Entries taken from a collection
┄┄┄┄┄┄┄┄┄┄
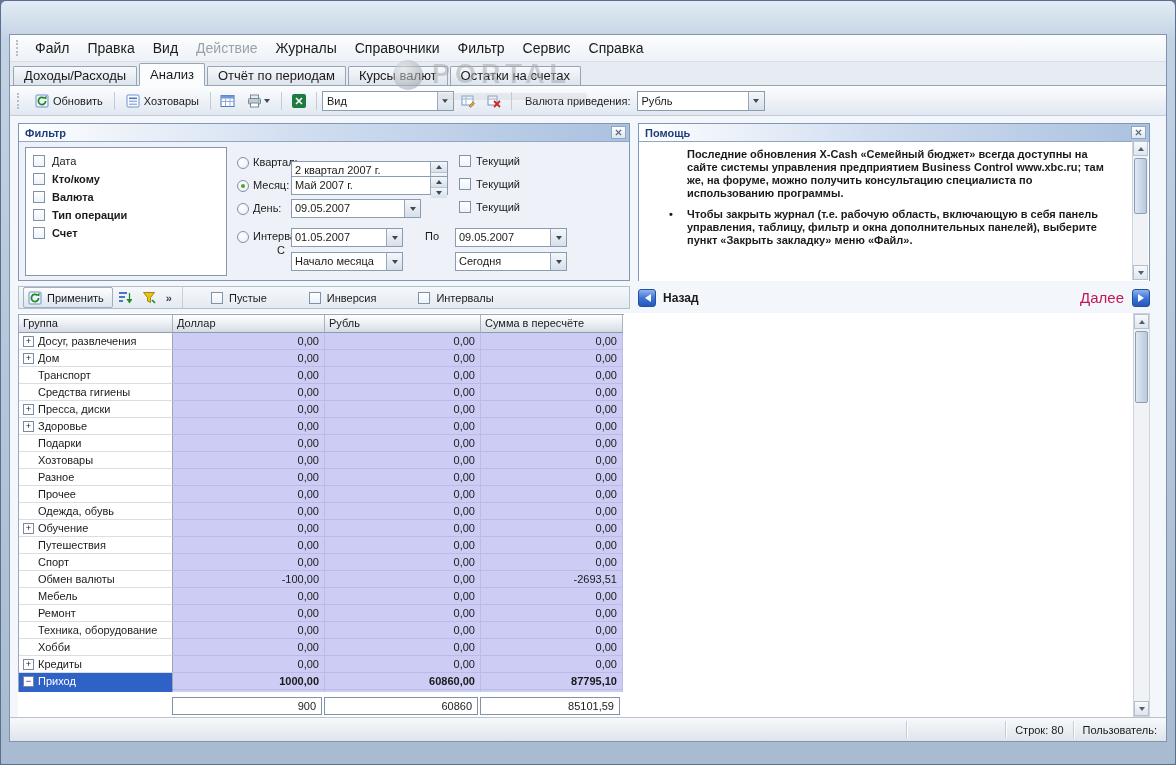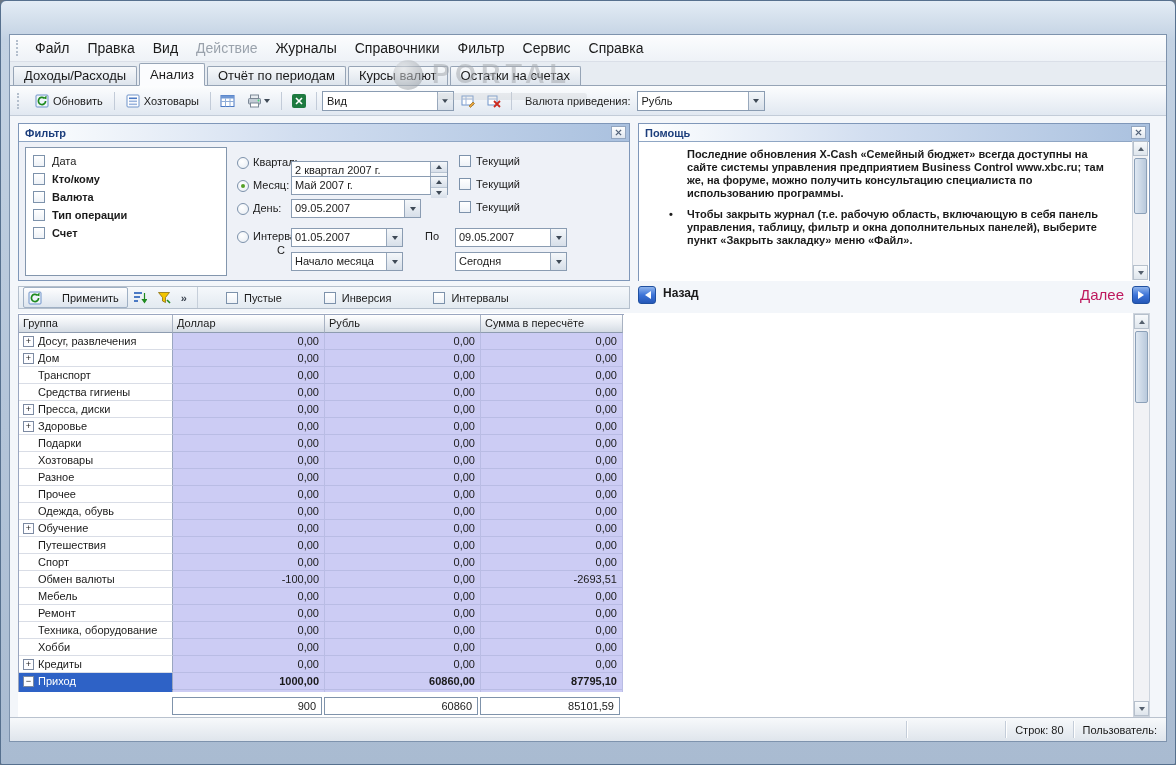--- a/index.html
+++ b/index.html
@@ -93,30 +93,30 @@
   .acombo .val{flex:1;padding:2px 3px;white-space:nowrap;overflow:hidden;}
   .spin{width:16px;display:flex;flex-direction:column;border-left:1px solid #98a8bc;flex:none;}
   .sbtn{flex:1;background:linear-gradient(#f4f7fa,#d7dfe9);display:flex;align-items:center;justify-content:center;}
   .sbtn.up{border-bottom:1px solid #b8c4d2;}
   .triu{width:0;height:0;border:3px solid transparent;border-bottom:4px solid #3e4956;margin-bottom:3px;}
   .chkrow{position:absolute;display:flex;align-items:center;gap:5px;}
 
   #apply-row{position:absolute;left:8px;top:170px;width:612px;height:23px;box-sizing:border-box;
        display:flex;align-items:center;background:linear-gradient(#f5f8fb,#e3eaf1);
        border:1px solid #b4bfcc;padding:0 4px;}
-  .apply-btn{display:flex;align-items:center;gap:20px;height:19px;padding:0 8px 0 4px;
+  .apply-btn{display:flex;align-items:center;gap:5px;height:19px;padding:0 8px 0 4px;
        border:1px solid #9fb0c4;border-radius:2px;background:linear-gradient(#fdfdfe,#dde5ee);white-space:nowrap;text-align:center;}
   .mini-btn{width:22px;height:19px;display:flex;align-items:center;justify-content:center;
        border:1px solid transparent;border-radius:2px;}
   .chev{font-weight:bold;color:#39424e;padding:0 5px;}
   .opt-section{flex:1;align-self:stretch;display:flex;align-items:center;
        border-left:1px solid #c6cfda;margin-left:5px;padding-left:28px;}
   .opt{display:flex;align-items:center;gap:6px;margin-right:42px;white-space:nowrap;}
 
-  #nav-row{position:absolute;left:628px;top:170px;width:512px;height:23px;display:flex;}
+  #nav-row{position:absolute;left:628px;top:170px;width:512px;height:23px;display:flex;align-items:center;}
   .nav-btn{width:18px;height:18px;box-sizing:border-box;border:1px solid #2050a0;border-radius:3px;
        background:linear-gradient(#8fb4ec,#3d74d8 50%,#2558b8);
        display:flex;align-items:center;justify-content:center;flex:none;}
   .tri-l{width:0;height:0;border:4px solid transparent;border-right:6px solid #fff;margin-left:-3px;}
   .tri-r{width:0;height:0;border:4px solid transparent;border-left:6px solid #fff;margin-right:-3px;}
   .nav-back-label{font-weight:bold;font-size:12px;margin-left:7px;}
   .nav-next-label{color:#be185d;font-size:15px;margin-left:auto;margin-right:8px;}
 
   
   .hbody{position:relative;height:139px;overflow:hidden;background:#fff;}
┄┄┄┄┄┄┄┄┄┄
● Task to complete:
When you transcribe these entries, keep every word exact and drop the pictures.

● Result of the task:
--- a/index.html
+++ b/index.html
@@ -93,30 +93,30 @@
   .acombo .val{flex:1;padding:2px 3px;white-space:nowrap;overflow:hidden;}
   .spin{width:16px;display:flex;flex-direction:column;border-left:1px solid #98a8bc;flex:none;}
   .sbtn{flex:1;background:linear-gradient(#f4f7fa,#d7dfe9);display:flex;align-items:center;justify-content:center;}
   .sbtn.up{border-bottom:1px solid #b8c4d2;}
   .triu{width:0;height:0;border:3px solid transparent;border-bottom:4px solid #3e4956;margin-bottom:3px;}
   .chkrow{position:absolute;display:flex;align-items:center;gap:5px;}
 
   #apply-row{position:absolute;left:8px;top:170px;width:612px;height:23px;box-sizing:border-box;
        display:flex;align-items:center;background:linear-gradient(#f5f8fb,#e3eaf1);
        border:1px solid #b4bfcc;padding:0 4px;}
-  .apply-btn{display:flex;align-items:center;gap:20px;height:19px;padding:0 8px 0 4px;
+  .apply-btn{display:flex;align-items:center;gap:5px;height:19px;padding:0 8px 0 4px;
        border:1px solid #9fb0c4;border-radius:2px;background:linear-gradient(#fdfdfe,#dde5ee);white-space:nowrap;text-align:center;}
   .mini-btn{width:22px;height:19px;display:flex;align-items:center;justify-content:center;
        border:1px solid transparent;border-radius:2px;}
   .chev{font-weight:bold;color:#39424e;padding:0 5px;}
   .opt-section{flex:1;align-self:stretch;display:flex;align-items:center;
        border-left:1px solid #c6cfda;margin-left:5px;padding-left:28px;}
   .opt{display:flex;align-items:center;gap:6px;margin-right:42px;white-space:nowrap;}
 
-  #nav-row{position:absolute;left:628px;top:170px;width:512px;height:23px;display:flex;}
+  #nav-row{position:absolute;left:628px;top:170px;width:512px;height:23px;display:flex;align-items:center;}
   .nav-btn{width:18px;height:18px;box-sizing:border-box;border:1px solid #2050a0;border-radius:3px;
        background:linear-gradient(#8fb4ec,#3d74d8 50%,#2558b8);
        display:flex;align-items:center;justify-content:center;flex:none;}
   .tri-l{width:0;height:0;border:4px solid transparent;border-right:6px solid #fff;margin-left:-3px;}
   .tri-r{width:0;height:0;border:4px solid transparent;border-left:6px solid #fff;margin-right:-3px;}
   .nav-back-label{font-weight:bold;font-size:12px;margin-left:7px;}
   .nav-next-label{color:#be185d;font-size:15px;margin-left:auto;margin-right:8px;}
 
   
   .hbody{position:relative;height:139px;overflow:hidden;background:#fff;}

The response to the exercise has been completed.